Required action: Could you set down exactly the lines of the data below, starting at the one that holds "payment terms: on receipt -> 45 days" and ending at the one that holds "bank account: 351673203662 -> 351673283160", both included, and only those?
START Records to use
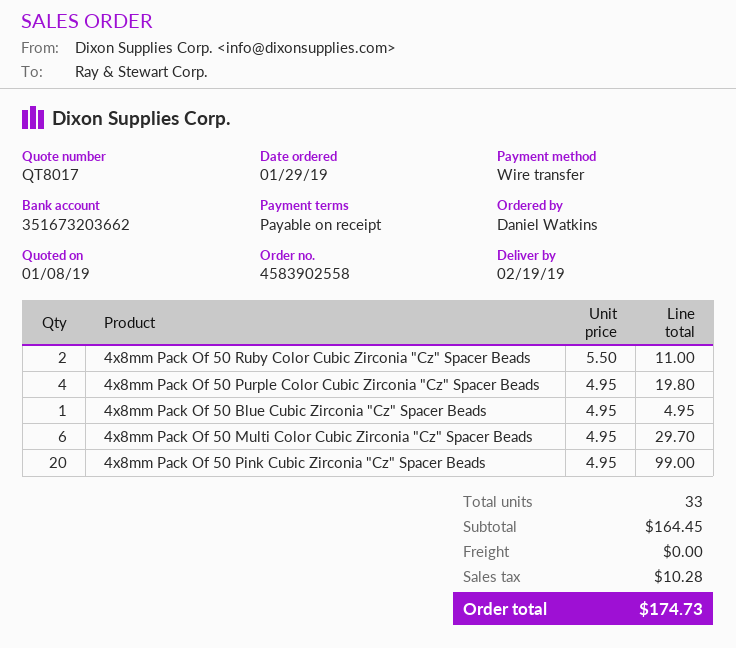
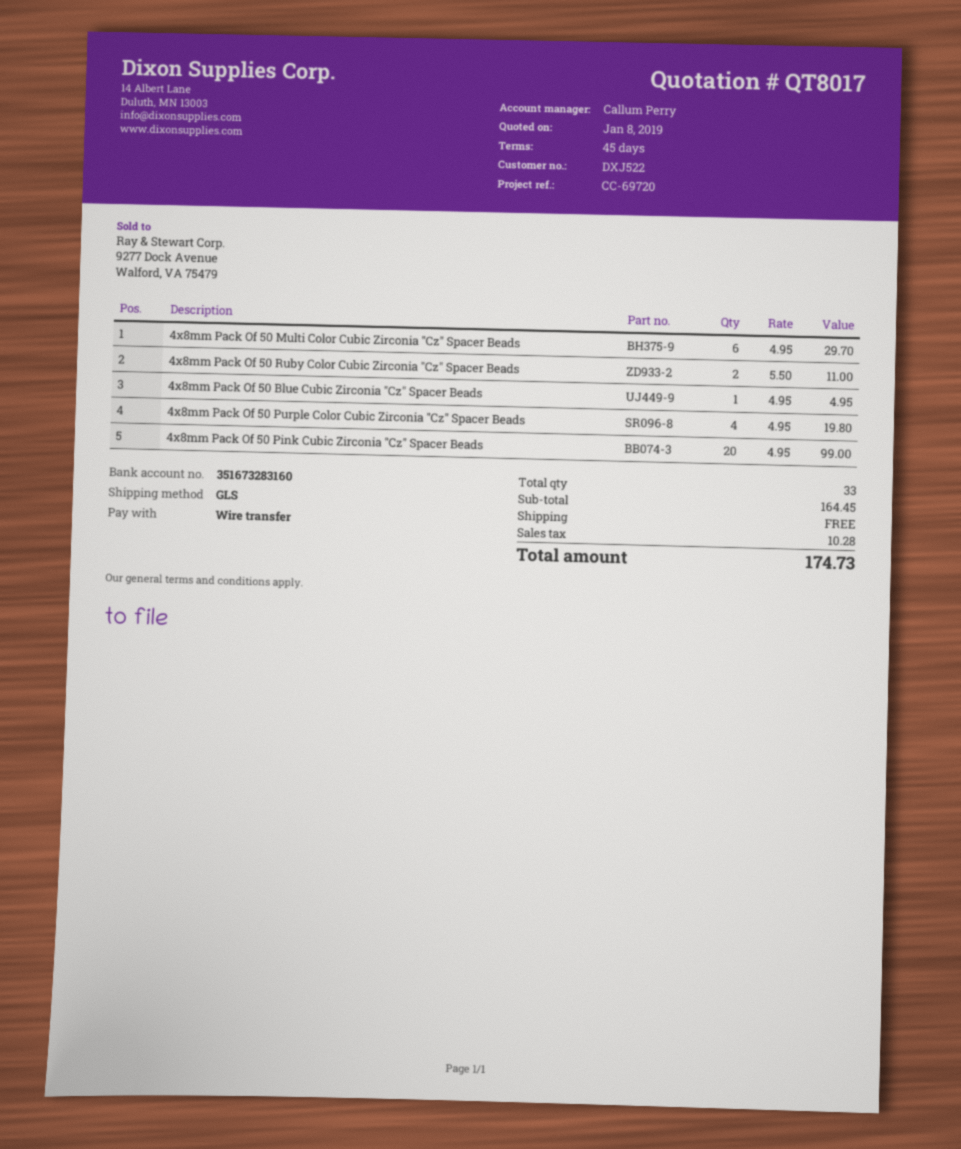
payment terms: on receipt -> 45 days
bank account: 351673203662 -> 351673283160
END Records to use
START Records to use
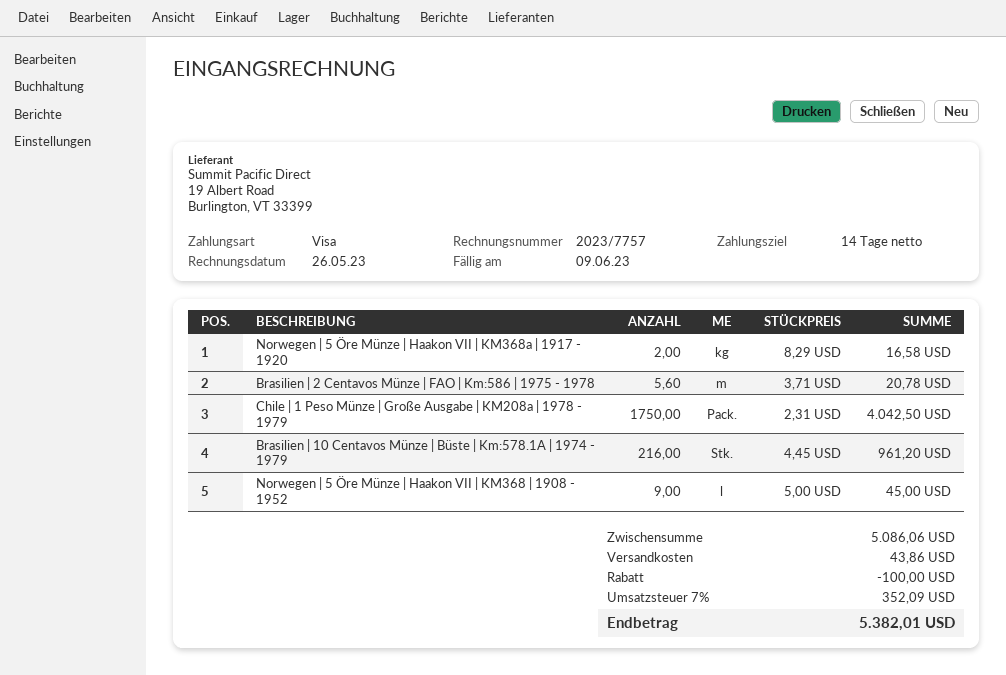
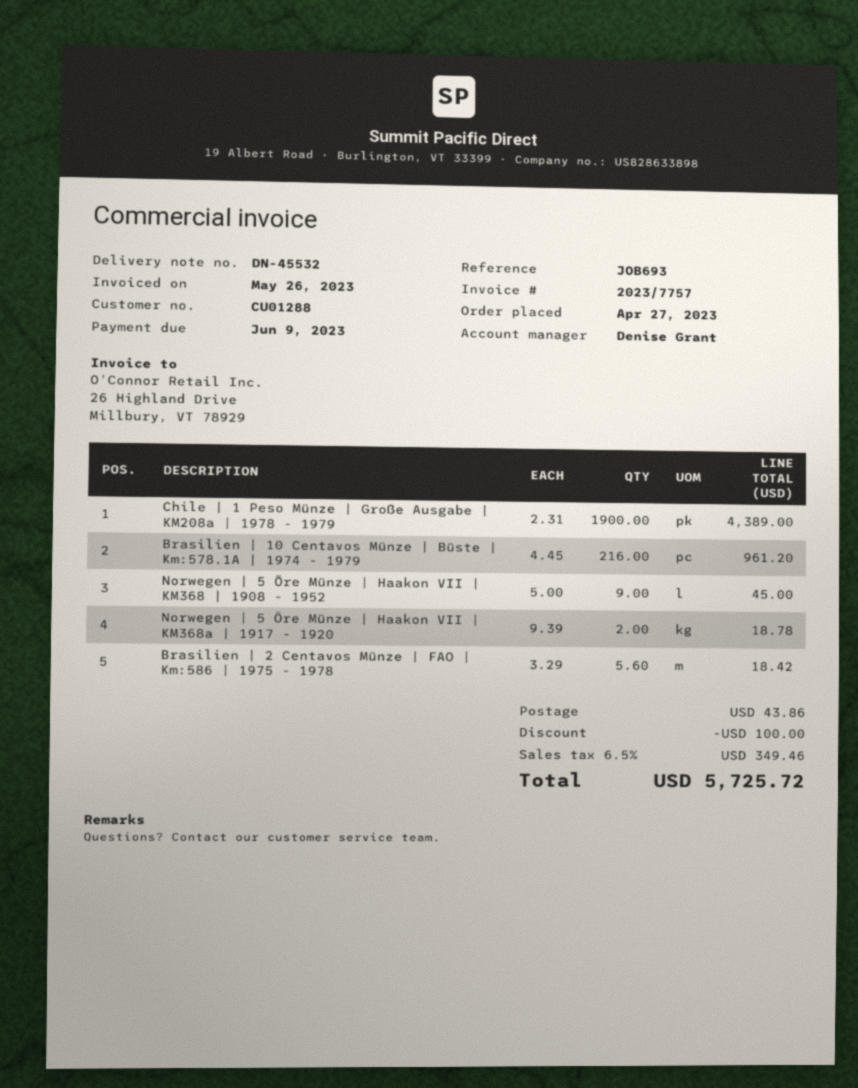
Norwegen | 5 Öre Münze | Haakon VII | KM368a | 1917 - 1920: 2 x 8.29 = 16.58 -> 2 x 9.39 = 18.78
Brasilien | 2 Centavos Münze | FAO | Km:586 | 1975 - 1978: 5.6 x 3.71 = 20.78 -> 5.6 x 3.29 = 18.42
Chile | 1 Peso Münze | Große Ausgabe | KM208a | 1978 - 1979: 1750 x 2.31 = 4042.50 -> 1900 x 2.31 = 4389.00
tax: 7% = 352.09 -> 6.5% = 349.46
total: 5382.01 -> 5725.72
END Records to use
Result for this task:
payment terms: on receipt -> 45 days
bank account: 351673203662 -> 351673283160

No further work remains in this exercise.